## [EXERCISE BRIEF]
Reproduce the entries exactly and omit the pictures.

## [MATERIALS PROVIDED]
- - - - -

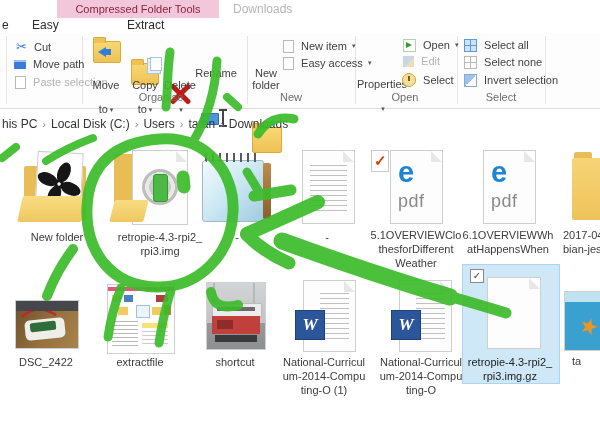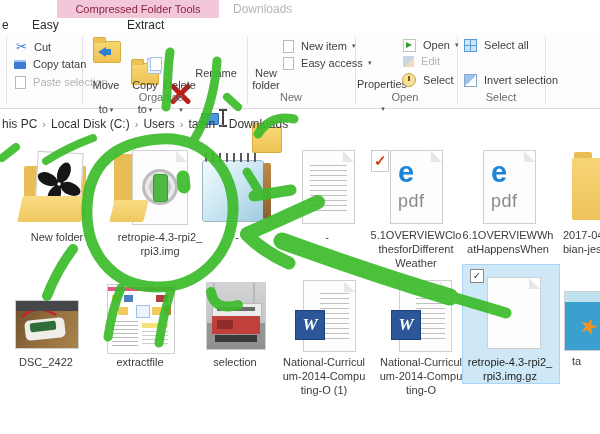"Copy tatan" span.txt { text: Copy tatan -> Move path }
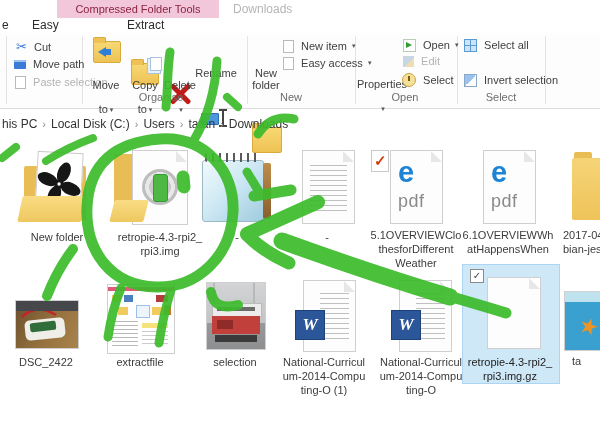"Select none" div.r-item { html: none -> <div> <span></span> <span>Select none</span> </div> }
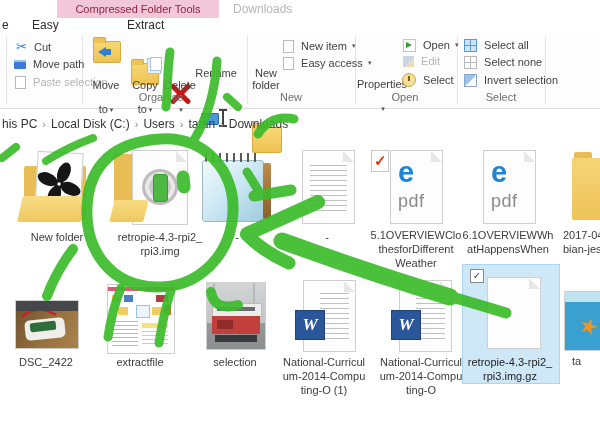"selection" div.file-label { text: selection -> shortcut }
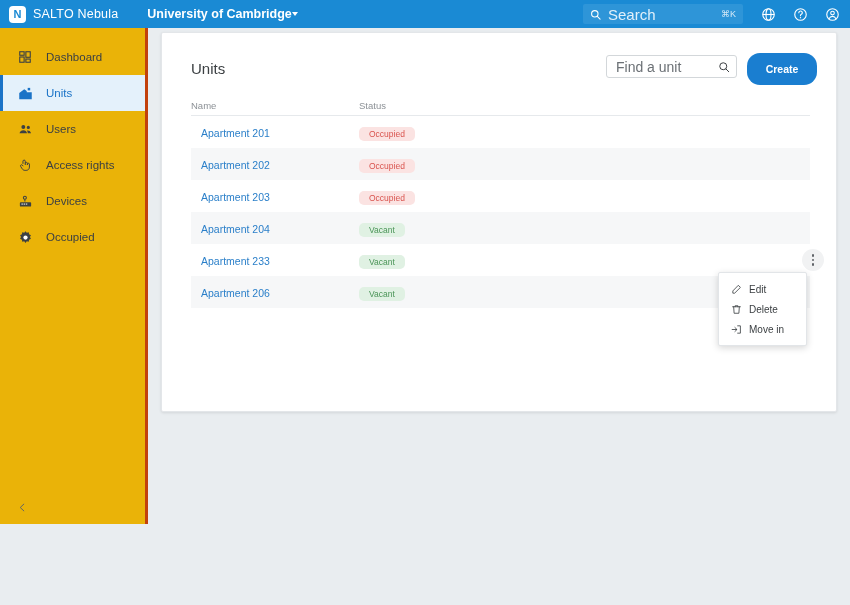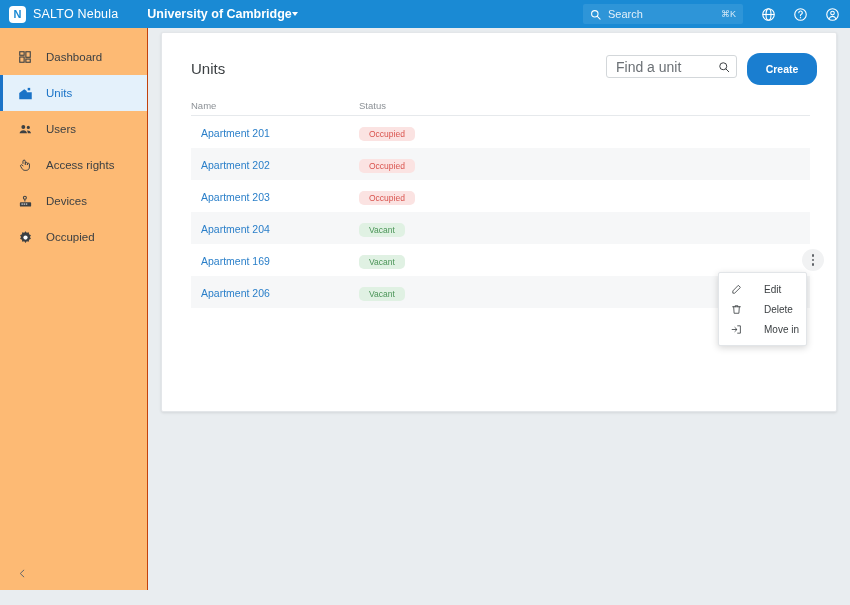"Search" .topbar-search .ph { font-size: 11px -> 15px }
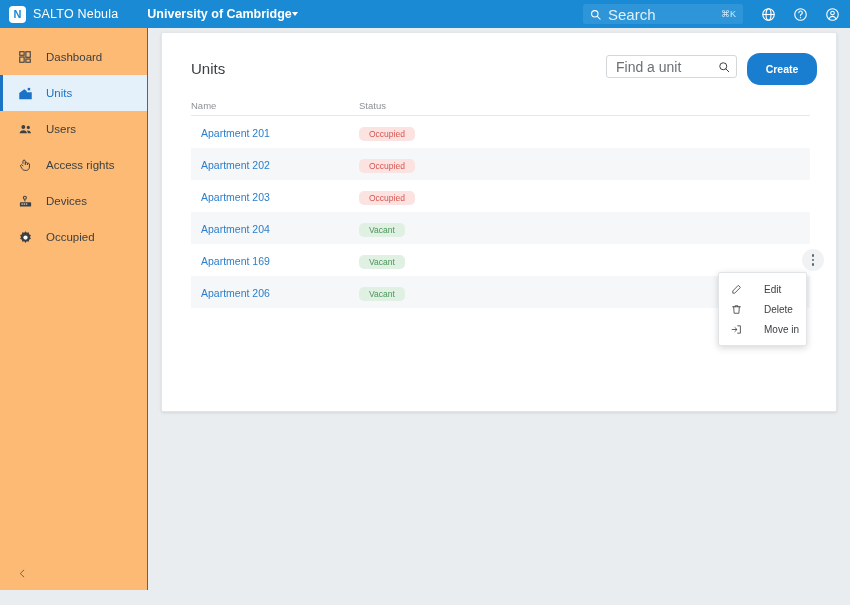"Dashboard" .sidebar { background: #fdba74 -> #eab308; border-right: 1px solid #c2410c -> 3px solid #c2410c; height: 562px -> 496px }
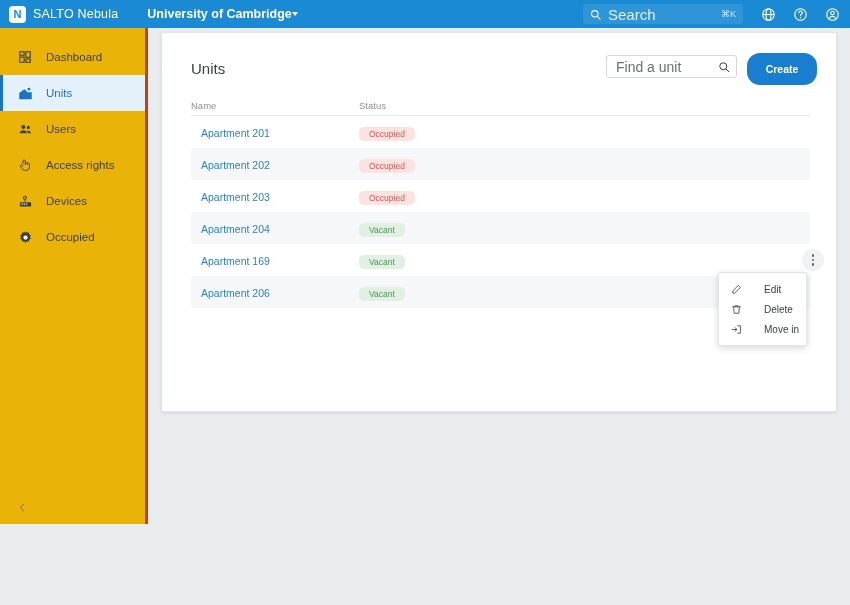"Apartment 169" span.unit-link { text: 169 -> 233 }
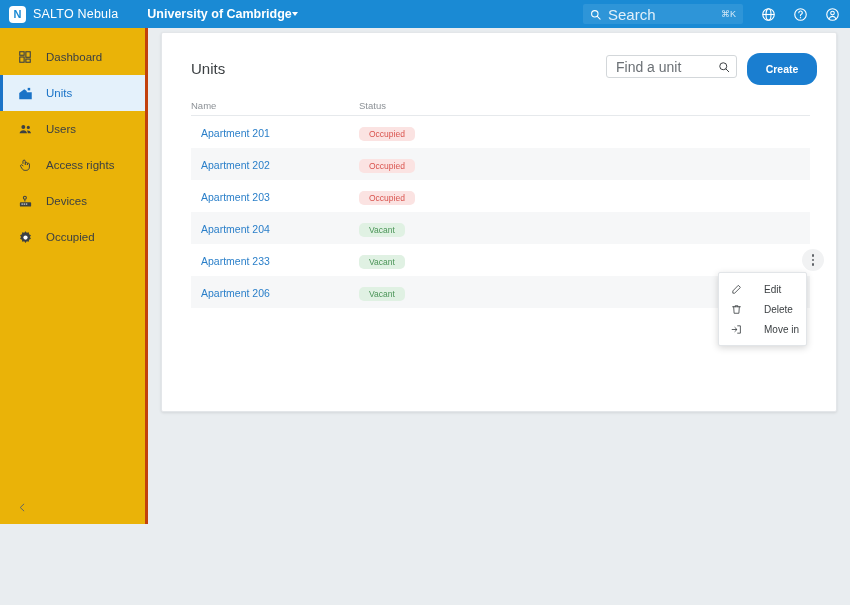"Edit" .ctx-item { gap: 21px -> 6px }
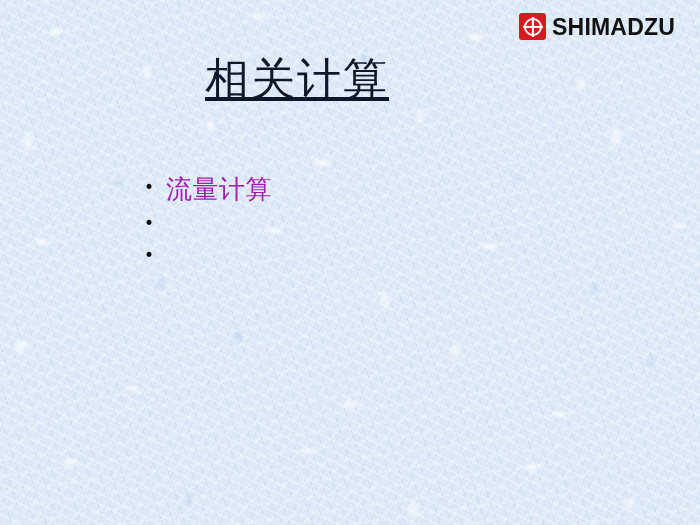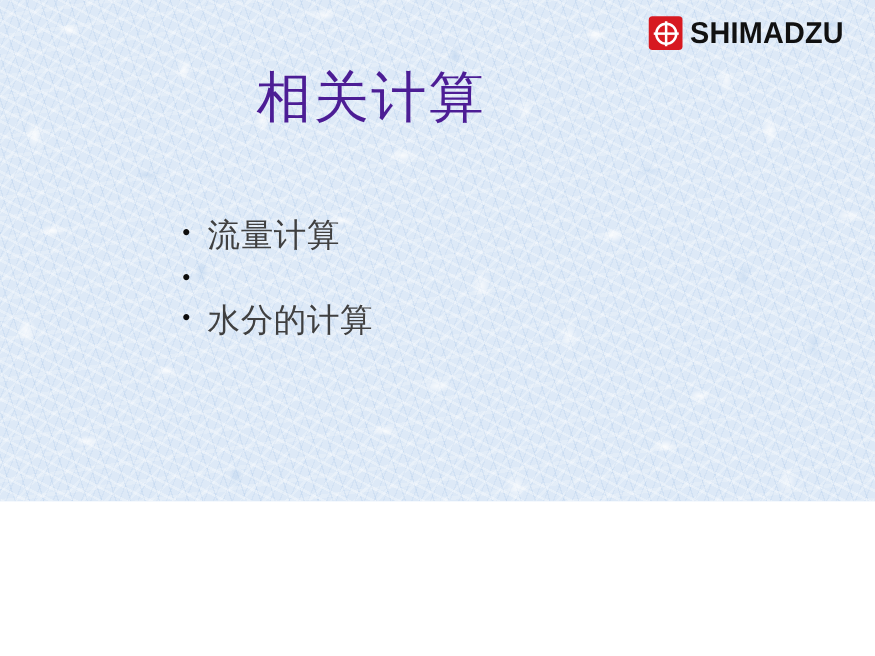"SHIMADZU" #slide { height: 401px -> 525px }
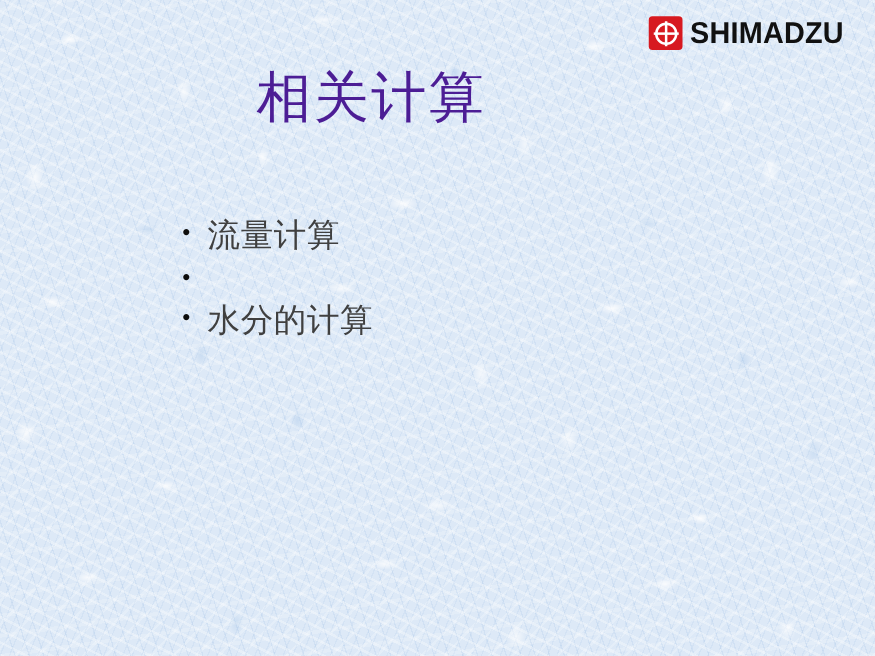"相关计算" #title { color: #4c1d95 -> #0f172a; text-decoration: none -> underline }
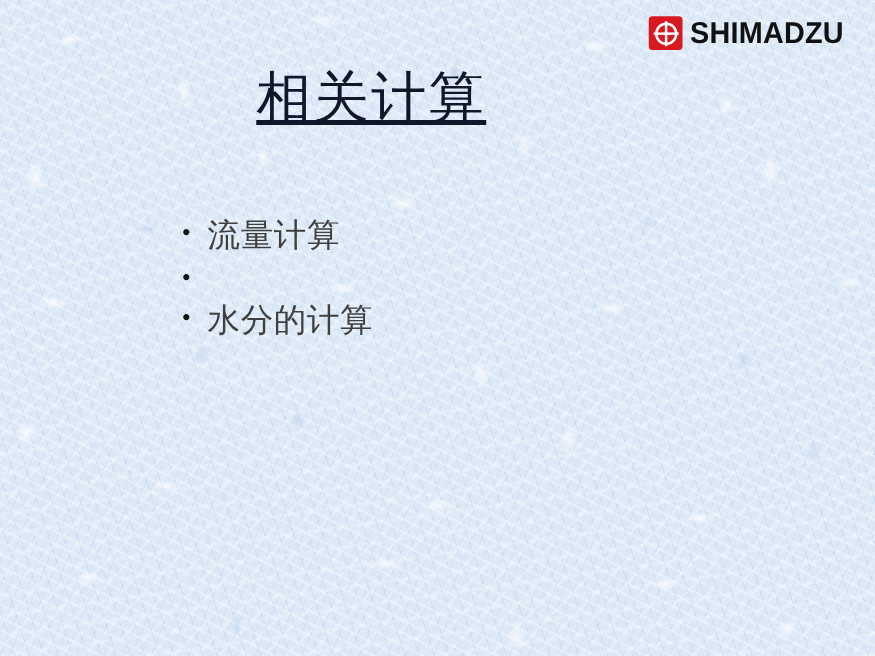"流量计算" .bullet-text { color: #404040 -> #a21caf }
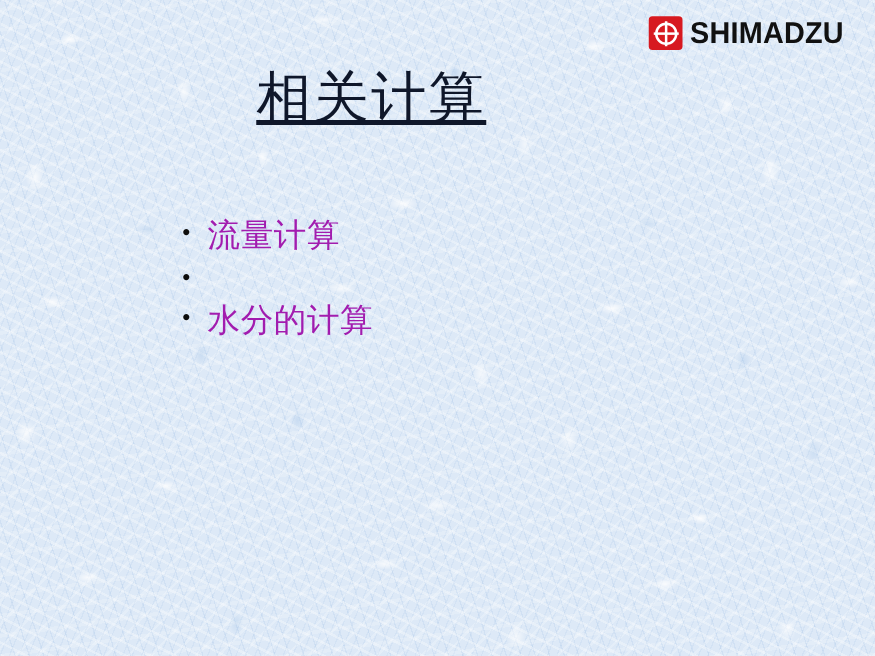"水分的计算" span.bullet-text { html: <span>水分的计算</span> -> none }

- - - - -

## [EXERCISE ANSWER]
"Copy tatan" span.txt { text: Copy tatan -> Move path }
"Select none" div.r-item { html: none -> <div> <span></span> <span>Select none</span> </div> }
"selection" div.file-label { text: selection -> shortcut }
"Search" .topbar-search .ph { font-size: 11px -> 15px }
"Dashboard" .sidebar { background: #fdba74 -> #eab308; border-right: 1px solid #c2410c -> 3px solid #c2410c; height: 562px -> 496px }
"Apartment 169" span.unit-link { text: 169 -> 233 }
"Edit" .ctx-item { gap: 21px -> 6px }
"SHIMADZU" #slide { height: 401px -> 525px }
"相关计算" #title { color: #4c1d95 -> #0f172a; text-decoration: none -> underline }
"流量计算" .bullet-text { color: #404040 -> #a21caf }
"水分的计算" span.bullet-text { html: <span>水分的计算</span> -> none }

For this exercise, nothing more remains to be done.